Me levanté para ir frente al espejo del baño, arrastrando mi vergüenza como si fuera la cola de un dinosaurio. Ahí, con las luces apagadas y el resplandor amarillento del farol de afuera, mi cara se veía interesante y tenebrosa. Me puse de perfil y analicé mi pecho tratando de ser objetiva. Había algo ahí, sin duda, pero no era la gran cosa. Era tan injusto... como una lotería: en algún momento te empiezan a crecer pero no sabes hasta dónde llegarán y eso es angustiante. Además, duele. Y hay una etapa (yo ya la había pasado, por suerte) en donde sólo tienes dos canicas asomadas, y dan pena. Empiezas a compararte con las demás y siempre está la típica que ya usa brasier con varillas y con mucho orgullo y las demás que usamos "corpiños" (odio esa palabra) y no queremos quitarnos la sudadera. Por si fuera poco los hombres empiezan a tocarte la espalda para ver si ya usas brasier o no. Qué estupidez. Seguro las demás niñas tuvieron un momento especial con sus mamás o sus hermanas en el que fueron a alguna tienda bonita a comprar su primer brasier. Yo, claro, fui sola. Al súper. En fin. Confiaba en que tal vez crecerían un poco más, aunque para ese momento casi todas las niñas me llevaban ventaja.

Dejé de sacar el pecho y me desinflé. También había modelos y actrices famosas con pechos chicos. Leo se había ido tan tranquilito, sin discutir nada, y ahora mi ánimo había cambiado de color y era una nube que no se decidía a si llover o no. Volví a recoger la ropa y los cuadernos y al arreglar un poco mi escritorio encontré una libreta todavía envuelta en plástico. Me la había regalado Nicolás en mi cumpleaños número 12, meses antes del accidente. El ñoño de Nicolás. Esa había sido la última vez que nos habíamos visto. "Puedes escribir un diario", había dicho, seguro dictado por su mamá. Yo lo había aventado por ahí junto con todos los muñequitos, estampitas y cartitas que me daba el ñoño de Nicolás, y ahora salía de entre los escombros.

-Al fin un regalo tuyo me sirve de algo- dije en voz alta.

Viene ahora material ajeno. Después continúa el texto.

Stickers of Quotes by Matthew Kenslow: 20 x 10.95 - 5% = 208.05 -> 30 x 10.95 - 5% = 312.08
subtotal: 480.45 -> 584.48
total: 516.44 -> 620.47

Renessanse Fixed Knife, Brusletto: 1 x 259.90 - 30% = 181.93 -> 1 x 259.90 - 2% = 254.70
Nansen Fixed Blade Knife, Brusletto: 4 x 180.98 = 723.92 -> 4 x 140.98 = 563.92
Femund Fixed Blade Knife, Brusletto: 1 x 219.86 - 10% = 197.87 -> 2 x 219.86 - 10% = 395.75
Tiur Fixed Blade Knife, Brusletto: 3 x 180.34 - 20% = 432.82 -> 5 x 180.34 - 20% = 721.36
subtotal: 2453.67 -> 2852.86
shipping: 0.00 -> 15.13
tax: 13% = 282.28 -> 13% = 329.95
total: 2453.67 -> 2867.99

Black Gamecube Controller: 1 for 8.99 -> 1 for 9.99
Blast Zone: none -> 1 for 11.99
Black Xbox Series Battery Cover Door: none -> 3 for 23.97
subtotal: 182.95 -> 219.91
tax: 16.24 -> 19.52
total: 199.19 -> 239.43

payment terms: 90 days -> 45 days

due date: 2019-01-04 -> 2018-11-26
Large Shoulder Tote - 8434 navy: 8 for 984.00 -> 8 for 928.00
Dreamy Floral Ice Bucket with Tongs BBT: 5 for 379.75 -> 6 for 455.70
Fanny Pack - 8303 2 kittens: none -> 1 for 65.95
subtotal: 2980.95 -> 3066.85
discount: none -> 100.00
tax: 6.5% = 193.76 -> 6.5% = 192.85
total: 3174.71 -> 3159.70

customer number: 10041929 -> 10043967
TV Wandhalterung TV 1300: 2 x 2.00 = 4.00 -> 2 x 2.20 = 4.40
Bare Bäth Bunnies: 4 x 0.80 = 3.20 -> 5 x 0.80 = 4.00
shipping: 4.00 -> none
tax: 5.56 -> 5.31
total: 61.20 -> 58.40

Nicolás era nieto de un hombre con el que mi abuela había estado casada. Era dos años más grande que yo, y un ñoño sin salvación. Es más: me acababa de enterar de que resultaba que era un genio y aunque apenas tenía 16 años, una universidad en Estados Unidos lo había invitado a estudiar allá con su carrera pagada porque "le veían mucha promesa". Dolores cacareaba esa frase dos veces al día, le contaba a todas sus urracas amigas y me lo restregaba en la cara cada que podía. Cuando éramos niños, nuestros abuelos nos habían dicho que éramos primos. Como si fuéramos idiotas y no supiéramos que los primos no aparecen de la nada.

El Dragón y el abuelo de Nicolás se separaron poco después de la muerte de mis papás. Ella decidió echarme la culpa, pues "ahora que debía hacerse cargo de una huérfana, tenía que sacrificar todo lo bueno de su vida". Como si yo hubiera elegido ser huérfana. La verdad es que ella estaba hecha una loca y el abuelo de Nicolás no soportó más tiempo (nunca entendí cómo la soportaba antes ni por qué). Pero convenía que yo tuviera la culpa de eso también. Nicolás se había creído que Dolores era su abuela y le mandaba copias de sus boletas, además de llamarle cada viernes a contarle sus maravillosas hazañas, y Dolores se había convencido de que Nicolás tenía sus genes y por eso era un genio. Así podía estar orgullosa de alguien: de otro modo le quedaba sólo una niña peleonera.